20mph ‘should be the default speed limit for residential areas’ says First Minister
In yesterday’s First Minister Questions Mark Drakeford was asked for the Welsh Government’s view on 20 mph zones.
Welsh Conservative AM David Melding asked “What is the Welsh Government’s view on the use of 20 mph zones in Wales?”
The First Minister Mark Drakeford replied, “The Welsh Government believe that 20 mph should be the default speed limit for residential areas.
The Deputy Minister for Economy and Transport, together with the Welsh Local Government Association, is taking forward work to identify the practical actions needed to implement 20 mph speed limits in residential areas across Wales.”
David Melding replied, “I was going to call for exactly that default position. It’s logical that we set the standard limit in built-up areas at 20 mph and then councils have the power to set it at 30 mph for those more arterial routes through their urban areas.”
The First Minister carried on the exchange, “Across this whole Assembly term, my colleague Ken Skates has provided hundreds of millions of pounds for small area 20 mph zones. What we now want to do is to go beyond that. The city of Cardiff is, I think, a good example of what can be done.
“Local authorities have to have discretion to retain 30 mph zones on key arterial routes, but outside that, and in residential areas, we know that 20 mph zones reduce speed of traffic, reduce accidents, particularly accidents to children, and we want to see that become the default position right across Wales.”
Welsh Labour’s John Griffiths AM spoke of a ‘very strong level of cross-party support’ for the policy and asked the First Minister, “Would you agree with me that, in addition to the benefits that you’ve mentioned, it’s very important in terms of enabling community life to strengthen, because older people will feel happier if they’re able to walk along the streets with 20 mph limits in place and parents will feel much happier in enabling their young people to play outside?
It will enable active travel—walking and cycling—to a greater extent, so it has very, very many benefits, and I’m pleased that they’re now strongly recognised by Welsh Government.”
Mark Drakeford replied, “There are a whole series of advantages, including all the ones that the Member has mentioned, including the better air quality that you get through slower traffic speeds.

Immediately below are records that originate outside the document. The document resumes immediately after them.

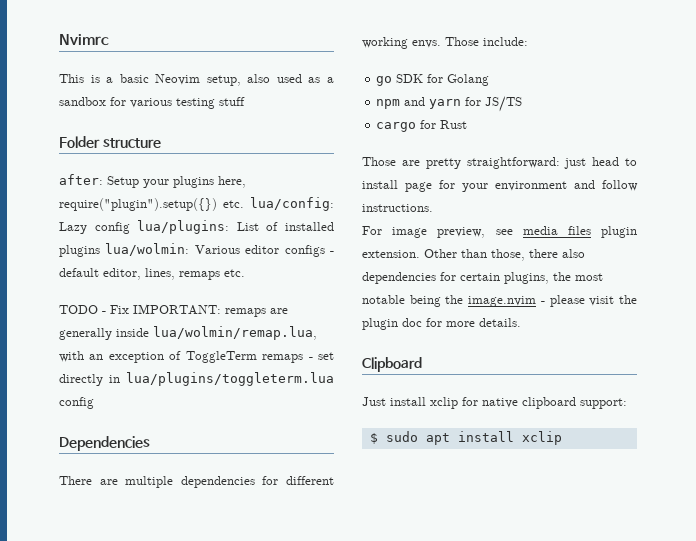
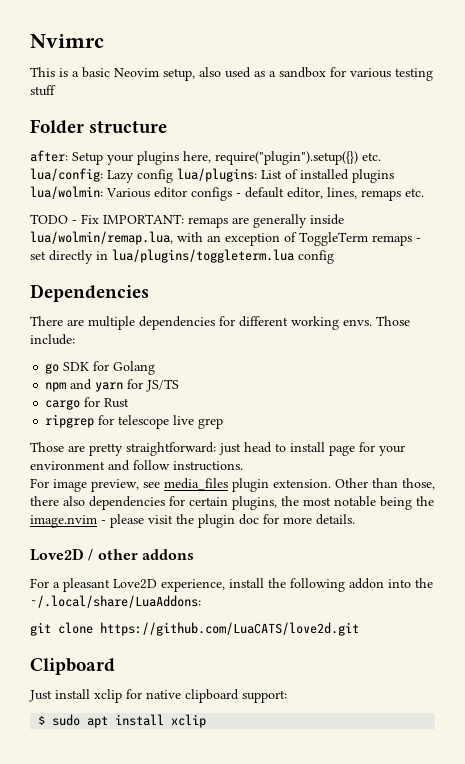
+ ripgrep for telescope live grep
+ Love2D / other addons
+ For a pleasant Love2D experience, install the following addon into the ~/.local/share/LuaAddons:
+ git clone https://github.com/LuaCATS/love2d.git

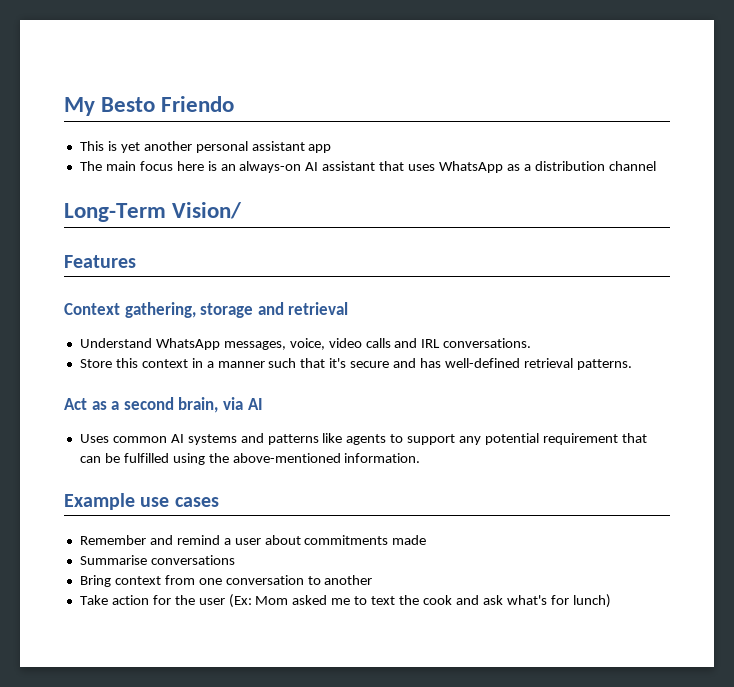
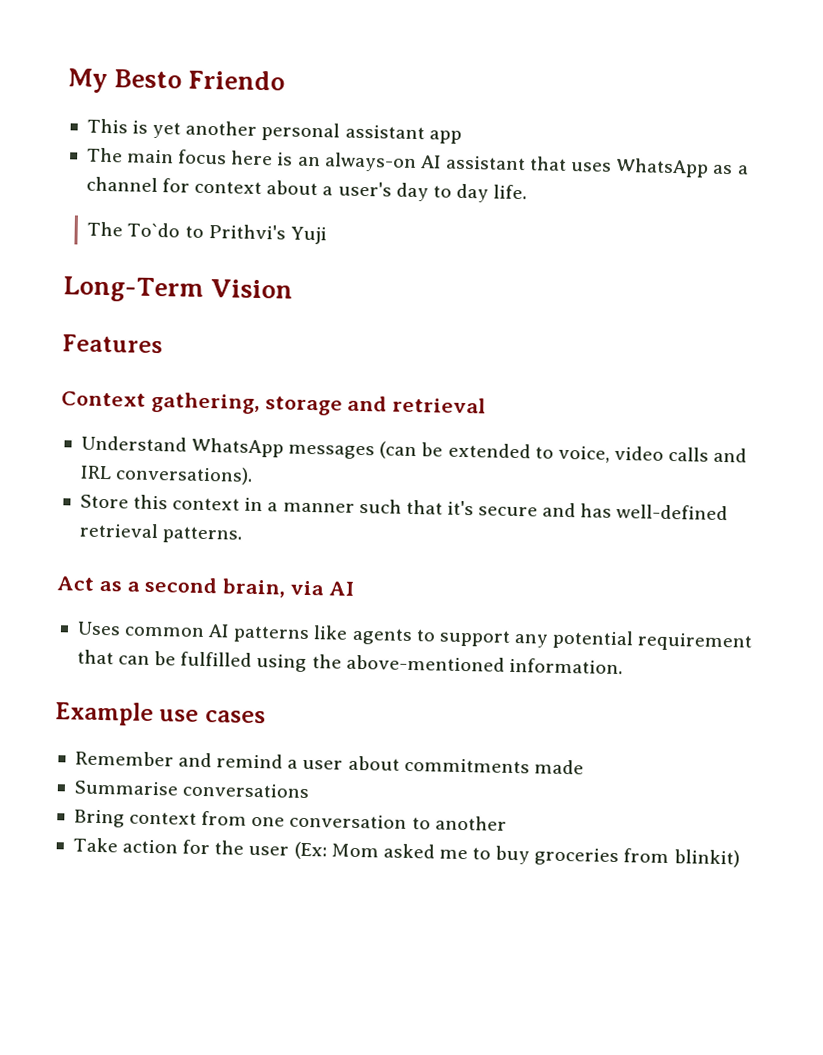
- The main focus here is an always-on AI assistant that uses WhatsApp as a distribution channel
+ The main focus here is an always-on AI assistant that uses WhatsApp as a channel for context about a user's day to day life.
+ The To`do to Prithvi's Yuji
- Long-Term Vision/
+ Long-Term Vision
- Understand WhatsApp messages, voice, video calls and IRL conversations.
+ Understand WhatsApp messages (can be extended to voice, video calls and IRL conversations).
- Uses common AI systems and patterns like agents to support any potential requirement that can be fulfilled using the above-mentioned information.
+ Uses common AI patterns like agents to support any potential requirement that can be fulfilled using the above-mentioned information.
- Take action for the user (Ex: Mom asked me to text the cook and ask what's for lunch)
+ Take action for the user (Ex: Mom asked me to buy groceries from blinkit)

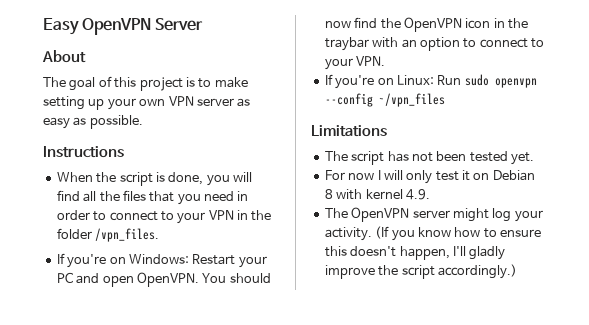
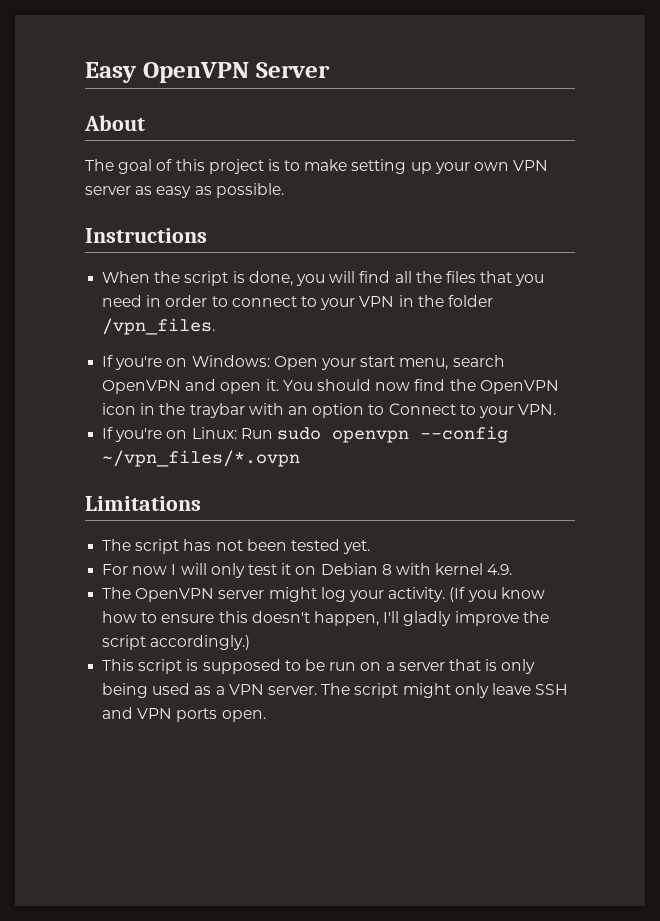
- If you're on Windows: Restart your PC and open OpenVPN.
+ If you're on Windows: Open your start menu, search OpenVPN and open it.
- You should now find the OpenVPN icon in the traybar with an option to connect to your VPN.
+ You should now find the OpenVPN icon in the traybar with an option to Connect to your VPN.
- If you're on Linux: Run sudo openvpn --config ~/vpn_files
+ If you're on Linux: Run sudo openvpn --config ~/vpn_files/*.ovpn
+ This script is supposed to be run on a server that is only being used as a VPN server. The script might only leave SSH and VPN ports open.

In the jargon, Llywydd, the issues that John Griffiths has pointed to are talked of as ‘community severance’, the fact that fast-moving traffic through a community breaks one part of the community up from another, both geographically—but we know that those impacts fall differentially on people, whether it is older people, whether it’s children, whether it’s people without cars and so on, and so, 20 mph zones allow a reduction in that community severance, and that’s another really important social benefit that comes from the policy.”
It appears the limits are not imminent, with a task and finish group being used to ‘bring local authorities around the table with the Welsh Government’ to look at the practical ways to introduce it.

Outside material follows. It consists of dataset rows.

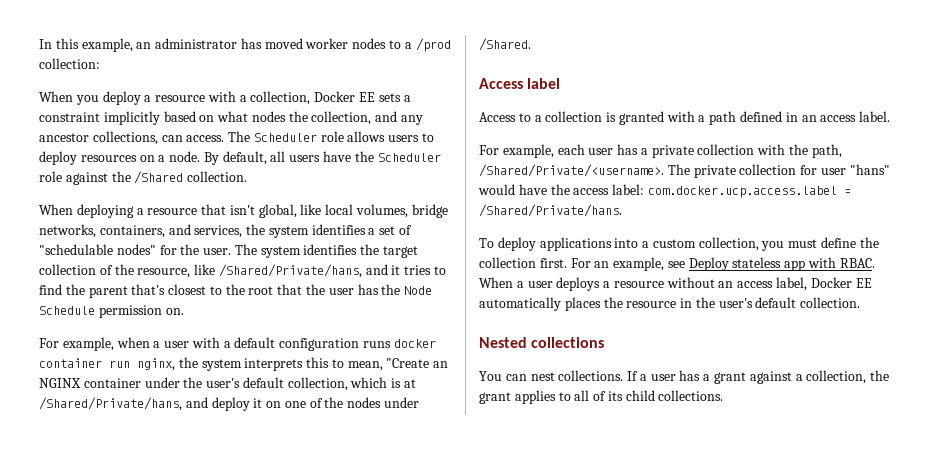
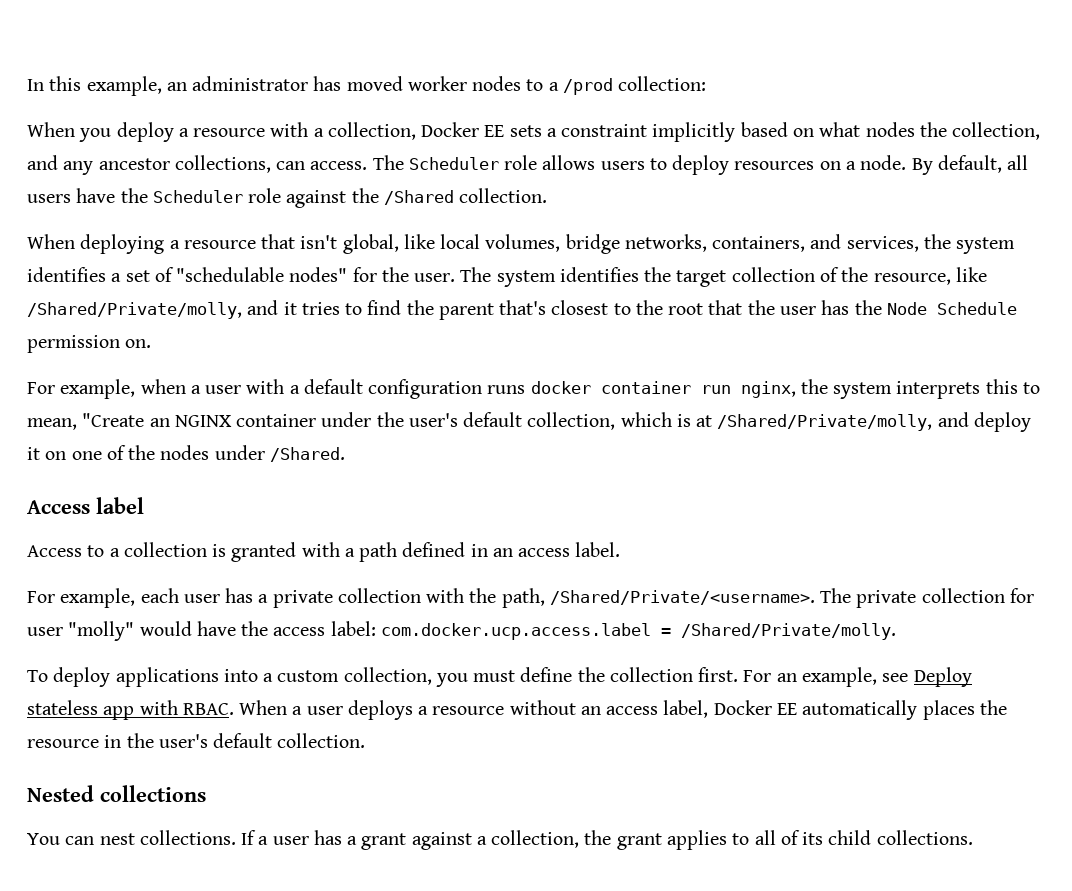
- The system identifies the target collection of the resource, like /Shared/Private/hans, and it tries to find the parent that's closest to the root that the user has the Node Schedule permission on.
+ The system identifies the target collection of the resource, like /Shared/Private/molly, and it tries to find the parent that's closest to the root that the user has the Node Schedule permission on.
- For example, when a user with a default configuration runs docker container run nginx, the system interprets this to mean, "Create an NGINX container under the user's default collection, which is at /Shared/Private/hans, and deploy it on one of the nodes under /Shared.
+ For example, when a user with a default configuration runs docker container run nginx, the system interprets this to mean, "Create an NGINX container under the user's default collection, which is at /Shared/Private/molly, and deploy it on one of the nodes under /Shared.
- The private collection for user "hans" would have the access label: com.docker.ucp.access.label = /Shared/Private/hans.
+ The private collection for user "molly" would have the access label: com.docker.ucp.access.label = /Shared/Private/molly.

Rhiannon Hardiman, Wales Manager at Living Streets – the UK charity for everyday walking, said:
“We’re delighted that the Welsh Government has listened to the voice of communities around Wales and is committing to slow motor speeds on urban roads. This will not only improve safety for those on foot, but also make sustainable travel more attractive, improving air quality and health as a result. We look forward to working with the Welsh Government in the coming months to deliver this.”